ASENA Kauyaca has been a nurse and midwife for 15 years and says there is no other profession of which she would want to be part.
Asena, who is from Bua in Vanua Levu, said even though she was born there, she has lived in Nabua, Suva all her life.
She is married with three children and says her husband is an understanding man and his maturity and tolerant nature has helped steer their marriage through stormy waters.
"The first five years of my nursing career had a huge impact on my marriage but I managed to work things out and save my family," Asena said.
She said she always wanted to be a nurse as a young girl after seeing what nurses did and how they treated the sick and how they behaved toward elderly people.
"When I was small, I used to see how nurses get close to people and how they understood the pain other persons were going through.
"That is when I decided to become a nurse and I have never regretted my decision."
She said the toughest challenge was during her three years at the Fiji School of Nursing at Tamavua.

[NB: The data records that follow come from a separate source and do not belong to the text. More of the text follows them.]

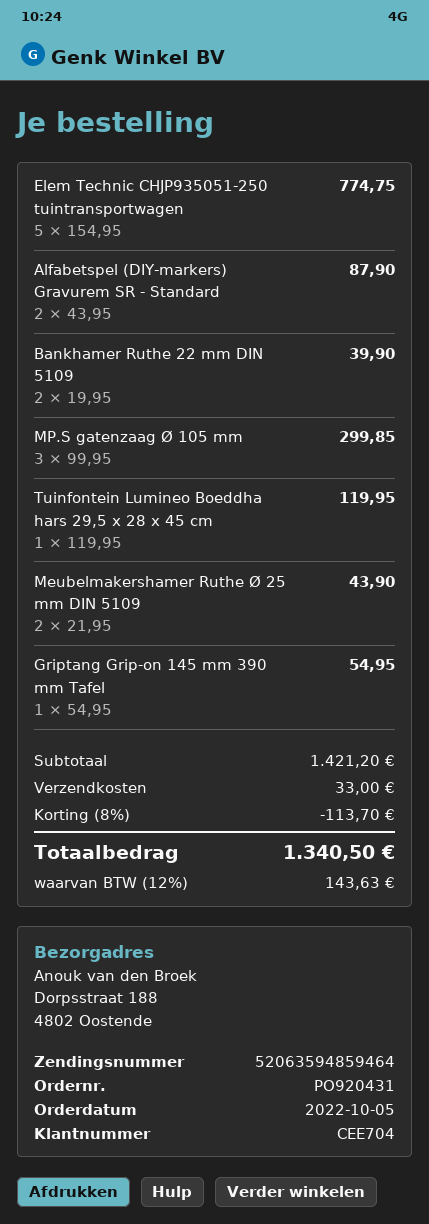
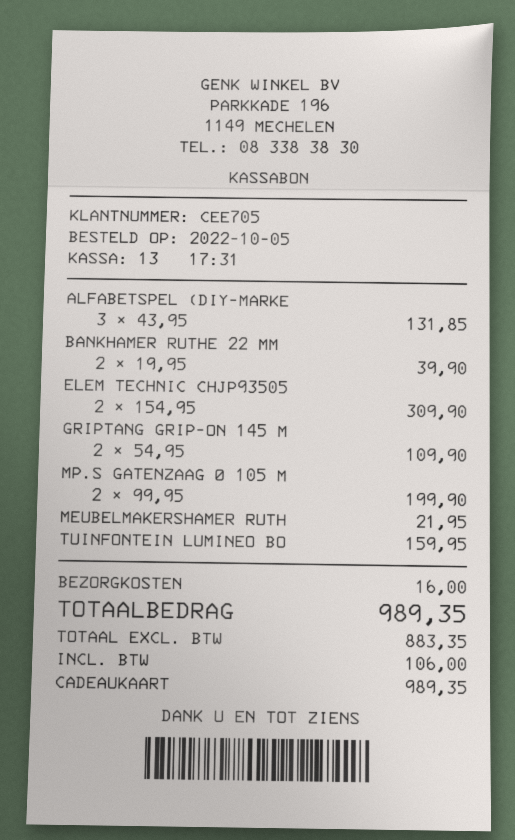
customer number: CEE704 -> CEE705
Elem Technic CHJP935051-250 tuintransportwagen: 5 x 154.95 = 774.75 -> 2 x 154.95 = 309.90
Alfabetspel (DIY-markers) Gravurem SR - Standard: 2 x 43.95 = 87.90 -> 3 x 43.95 = 131.85
MP.S gatenzaag Ø 105 mm: 3 x 99.95 = 299.85 -> 2 x 99.95 = 199.90
Tuinfontein Lumineo Boeddha hars 29,5 x 28 x 45 cm: 1 x 119.95 = 119.95 -> 1 x 159.95 = 159.95
Meubelmakershamer Ruthe Ø 25 mm DIN 5109: 2 x 21.95 = 43.90 -> 1 x 21.95 = 21.95
Griptang Grip-on 145 mm 390 mm Tafel: 1 x 54.95 = 54.95 -> 2 x 54.95 = 109.90
discount: 8% = 113.70 -> none
shipping: 33.00 -> 16.00
tax: 143.63 -> 106.00
total: 1340.50 -> 989.35

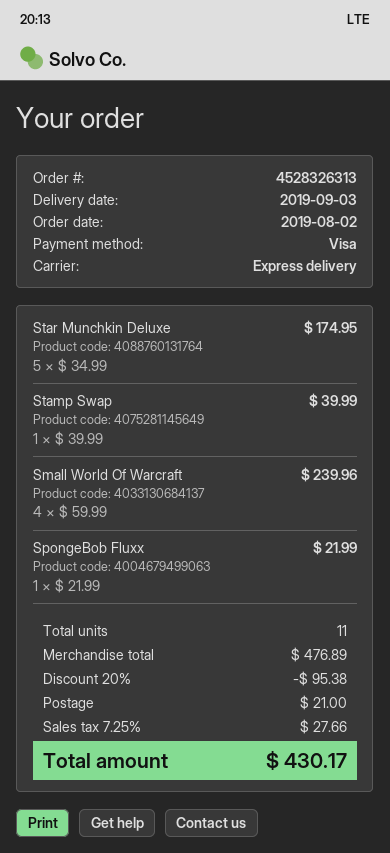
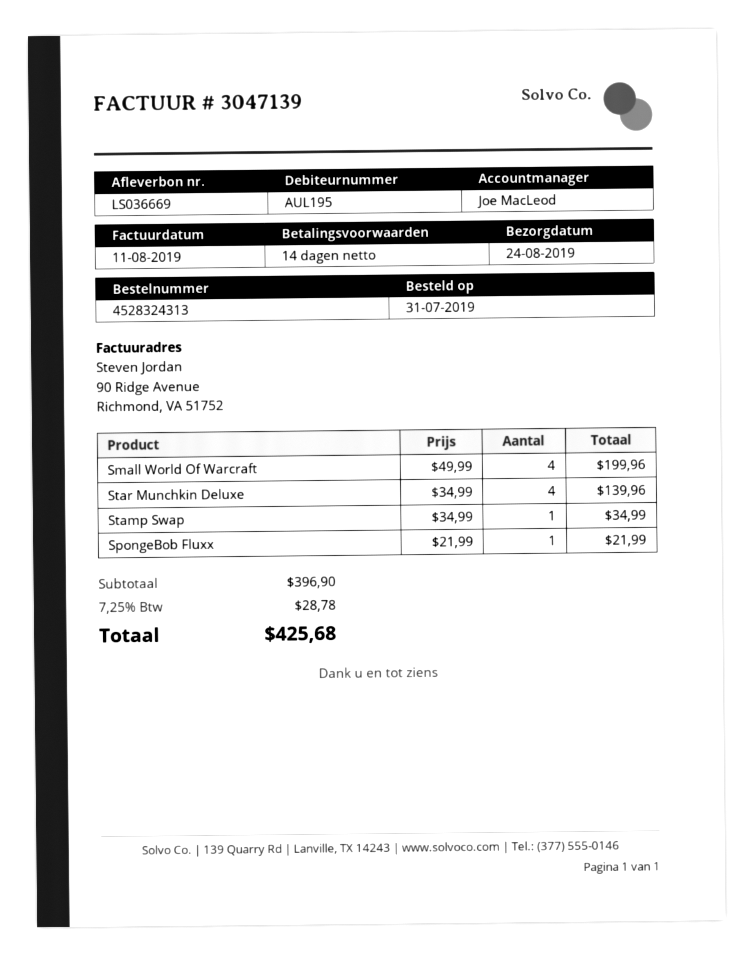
order number: 4528326313 -> 4528324313
order date: 2019-08-02 -> 2019-07-31
delivery date: 2019-09-03 -> 2019-08-24
Star Munchkin Deluxe: 5 x 34.99 = 174.95 -> 4 x 34.99 = 139.96
Stamp Swap: 1 x 39.99 = 39.99 -> 1 x 34.99 = 34.99
Small World Of Warcraft: 4 x 59.99 = 239.96 -> 4 x 49.99 = 199.96
subtotal: 476.89 -> 396.90
discount: 20% = 95.38 -> none
shipping: 21.00 -> none
tax: 7.25% = 27.66 -> 7.25% = 28.78
total: 430.17 -> 425.68

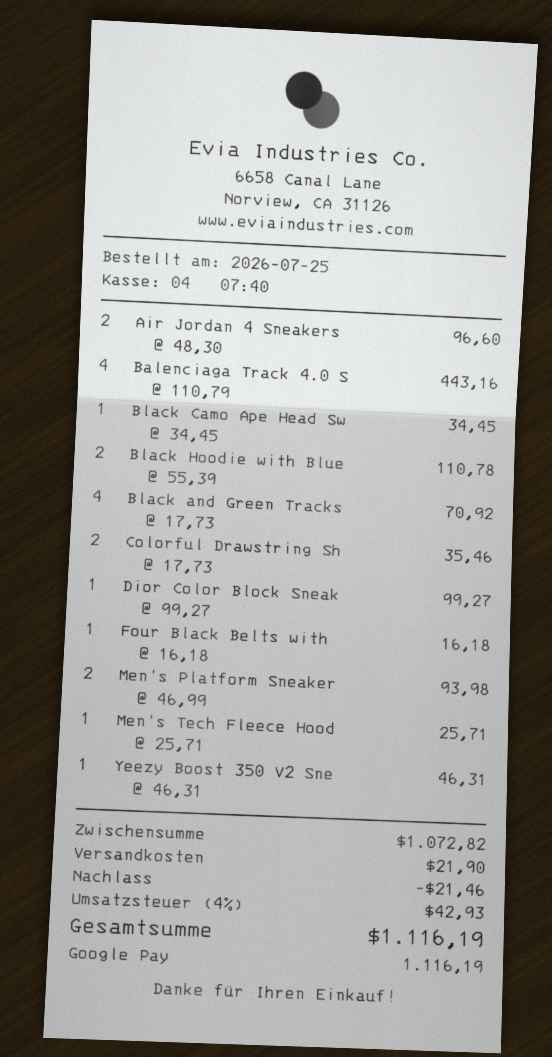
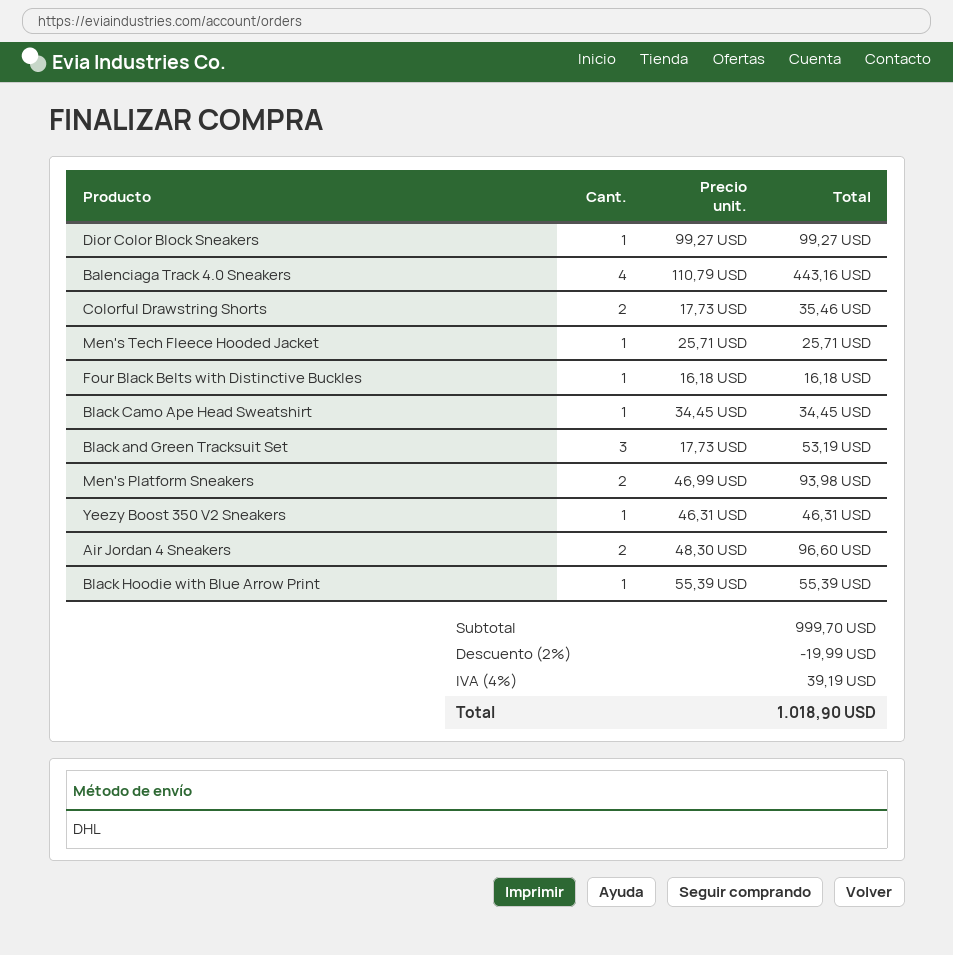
Black Hoodie with Blue: 2 x 55.39 = 110.78 -> 1 x 55.39 = 55.39
Black and Green Tracks: 4 x 17.73 = 70.92 -> 3 x 17.73 = 53.19
subtotal: 1072.82 -> 999.70
discount: 21.46 -> 19.99
shipping: 21.90 -> none
tax: 4% = 42.93 -> 4% = 39.19
total: 1116.19 -> 1018.90

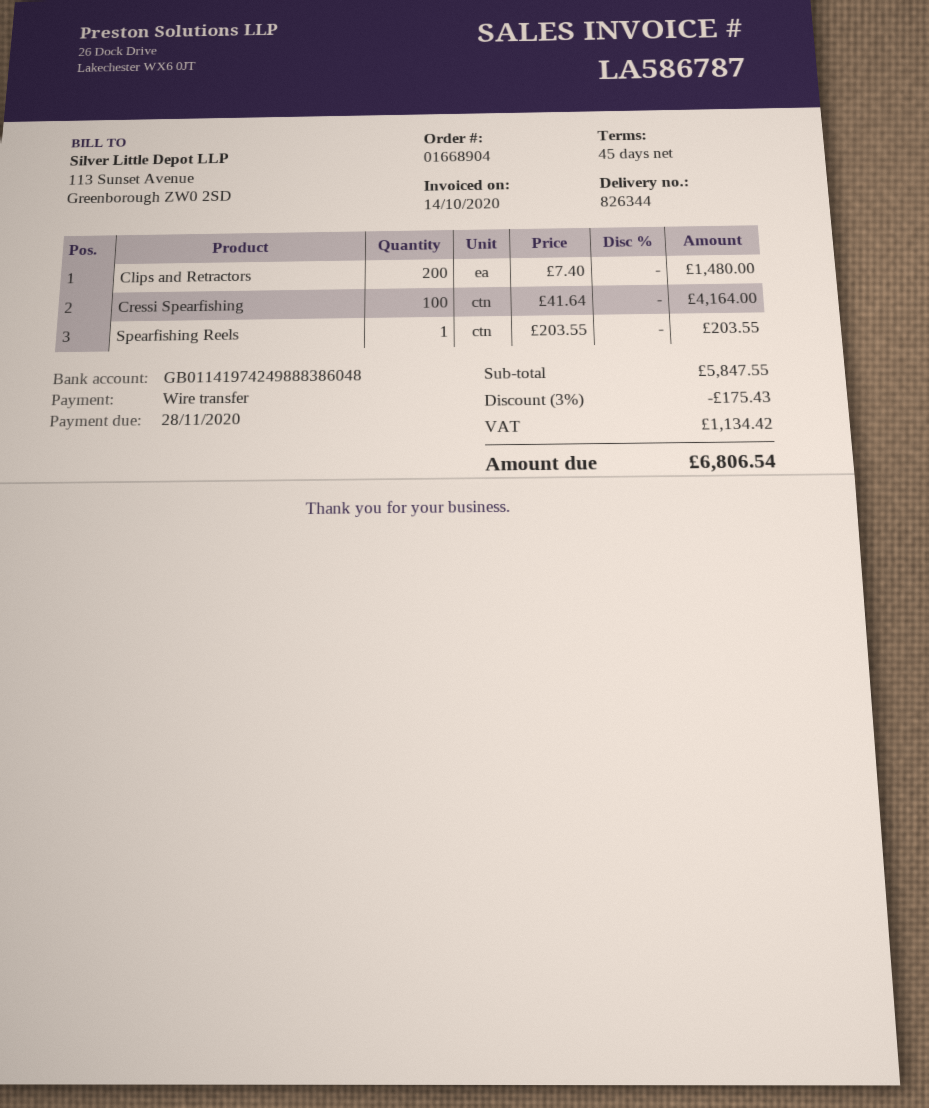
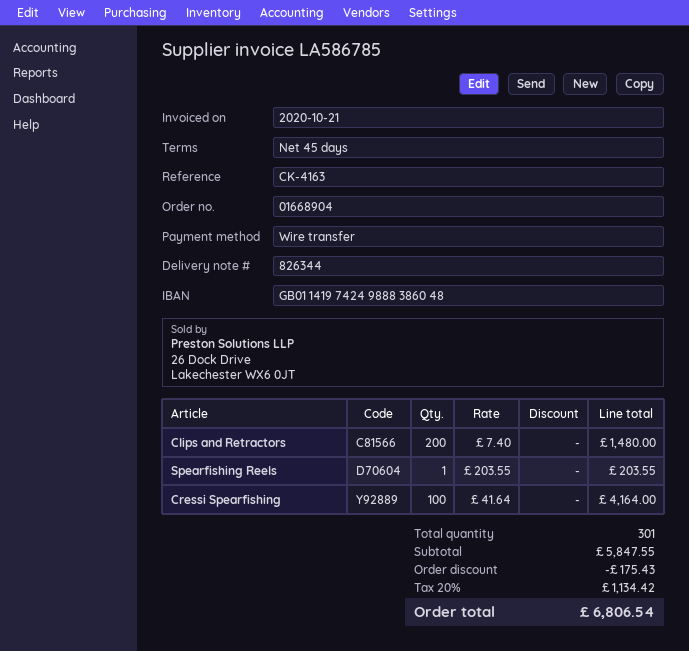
invoice number: LA586787 -> LA586785
invoice date: 2020-10-14 -> 2020-10-21

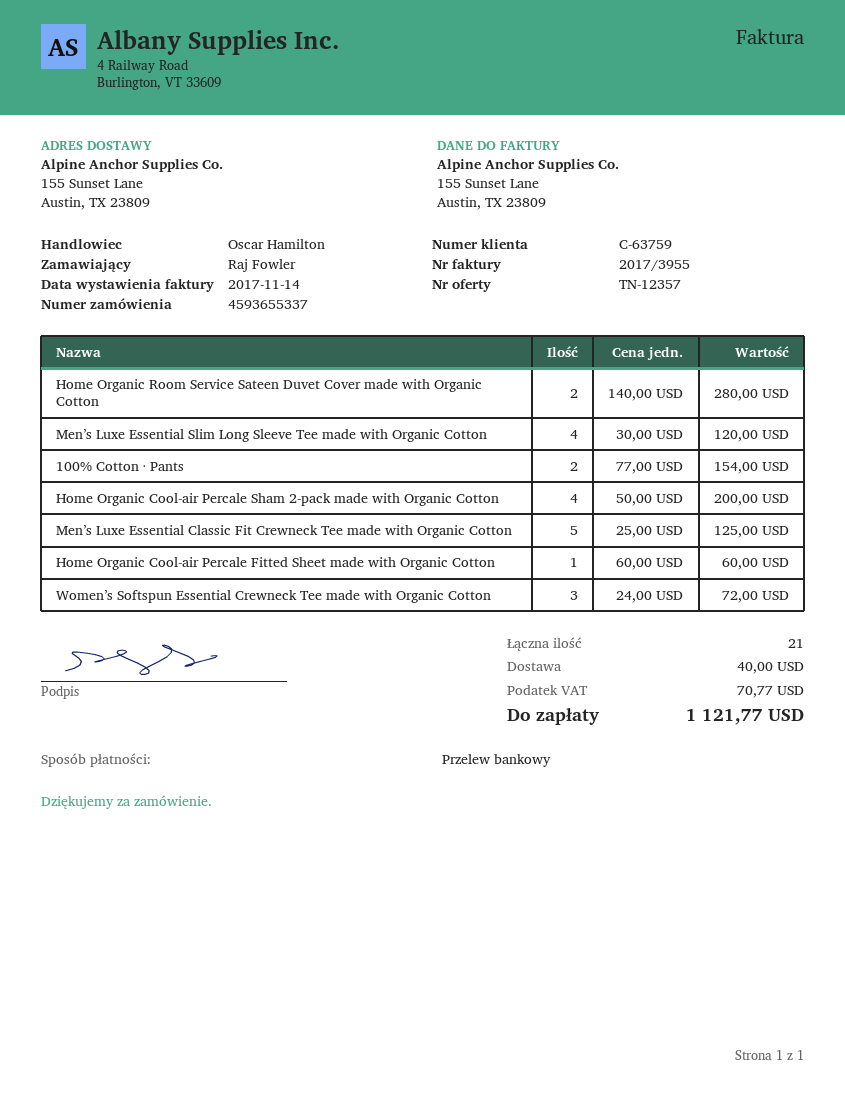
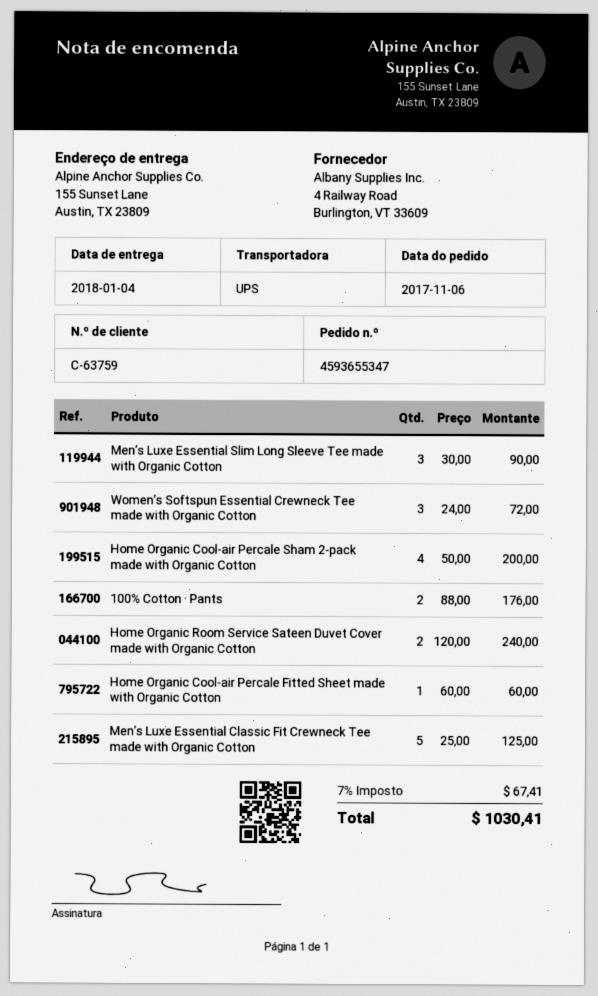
order number: 4593655337 -> 4593655347
Home Organic Room Service Sateen Duvet Cover made with Organic Cotton: 2 x 140.00 = 280.00 -> 2 x 120.00 = 240.00
Men’s Luxe Essential Slim Long Sleeve Tee made with Organic Cotton: 4 x 30.00 = 120.00 -> 3 x 30.00 = 90.00
100% Cotton · Pants: 2 x 77.00 = 154.00 -> 2 x 88.00 = 176.00
shipping: 40.00 -> none
tax: 70.77 -> 67.41
total: 1121.77 -> 1030.41

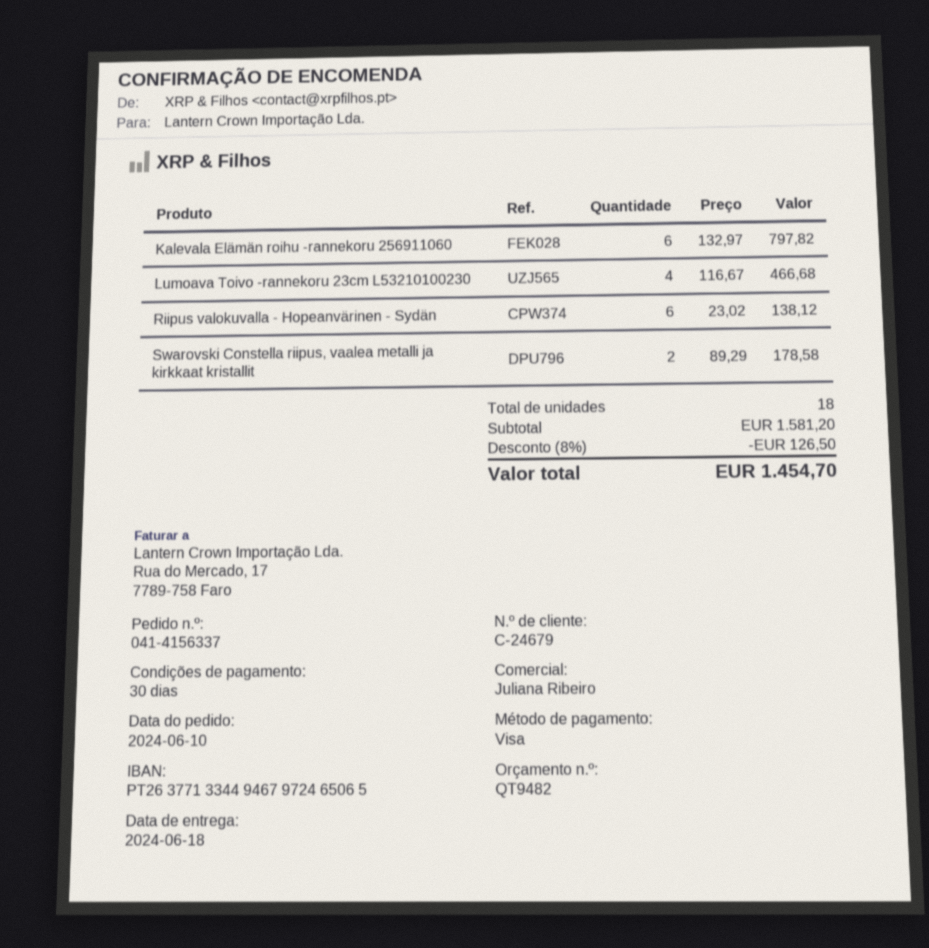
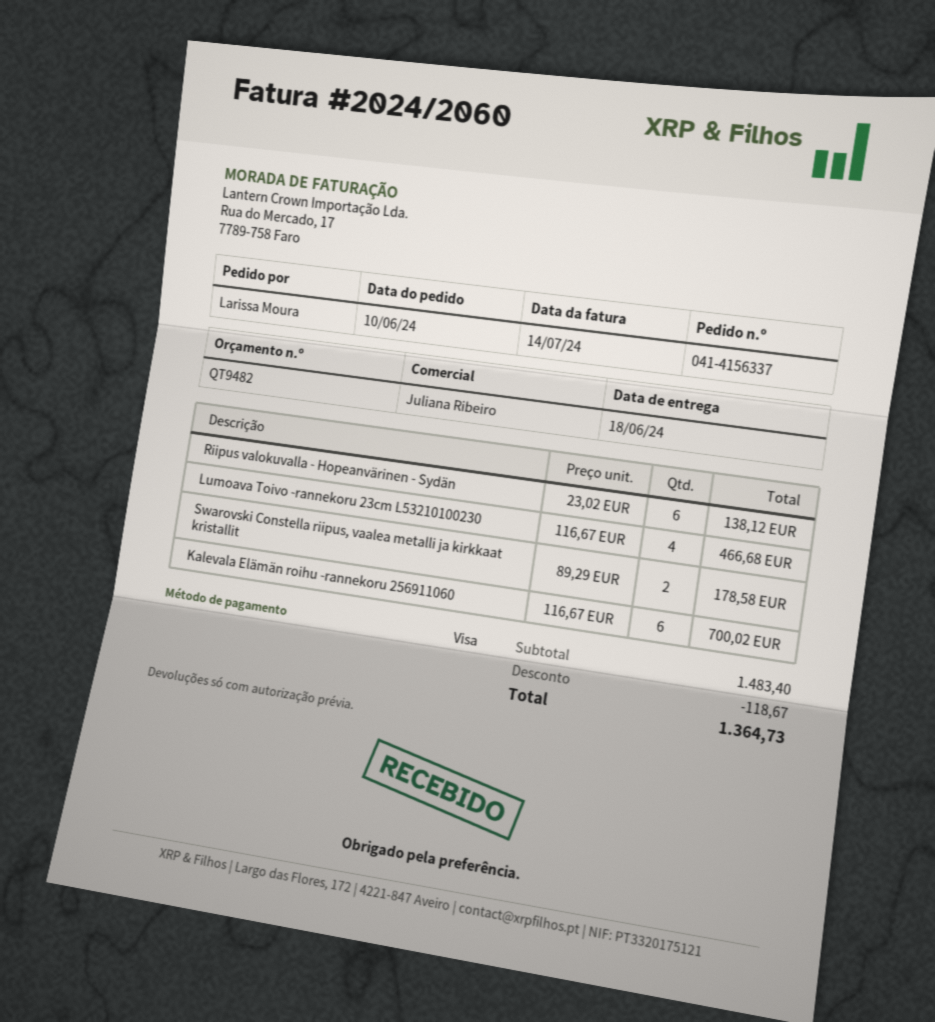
Kalevala Elämän roihu -rannekoru 256911060: 6 x 132.97 = 797.82 -> 6 x 116.67 = 700.02
subtotal: 1581.20 -> 1483.40
discount: 126.50 -> 118.67
total: 1454.70 -> 1364.73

"It was the first time I left home and there was peer pressure from older people. The students who were strong willed survived the three years and graduated as nurses."
Asena is based at the Maternity Ward of the Colonial War Memorial Hospital in Suva and said one of her best memories was the time she delivered her first baby.
"Helping to deliver a baby is one of the most amazing feelings a nurse could feel because she is the one helping to bring another life into this world.
"It is a special feeling because we are the first ones to see a new human life even before their parents can set eyes on them."
Asena said nurses worked long hours but after after a hard day's work, when she gets home and reflects on the number of lives she helped save and the babies she delivered, it erased all the bad memories of the day.
"When we think back, after coming home from work about the lives we saved, it creates a different mood in us and gives us the satisfaction that we had helped someone."
Asena said there had been cases when she had to deal with patients who were very ill but never in her 15 years had she lost a patient and that was a record she was proud of.
"Nursing requires a lot of sacrifice and dedication and if these two qualities are not in a person, then they might not do justice to the profession.
"Nursing is a profession which requires a person to be committed to the job and to the people they are serving.
"As the years pass by, you will get to feel the pain and sorrow of the patients you treat and you get to value human life more."
She feels that nurses have a lot of potential and senior nurses in Fiji have the knowledge and experience to study to be nurse practitioners.
Nurses who want to be a nurse practitioner have to go back to school and go through an intensive one-year course where they learn more or most things doctors generally do such as refer patients, deliver babies, circumcision and prescribe treatment and medicines for sick people but there is no extra pay.
One of the conditions is that nurses must be willing to be posted to the rural areas or outlying islands when they graduate as a nurse practitioner.
In the rural areas, nurse practitioners can double as a nurse and doctor.
Given Asena's credential as a midwife, she can easily be a nurse practitioner if she wants to.
As for now, the Bua woman is proud to be a member of the order of Florence Nightingale.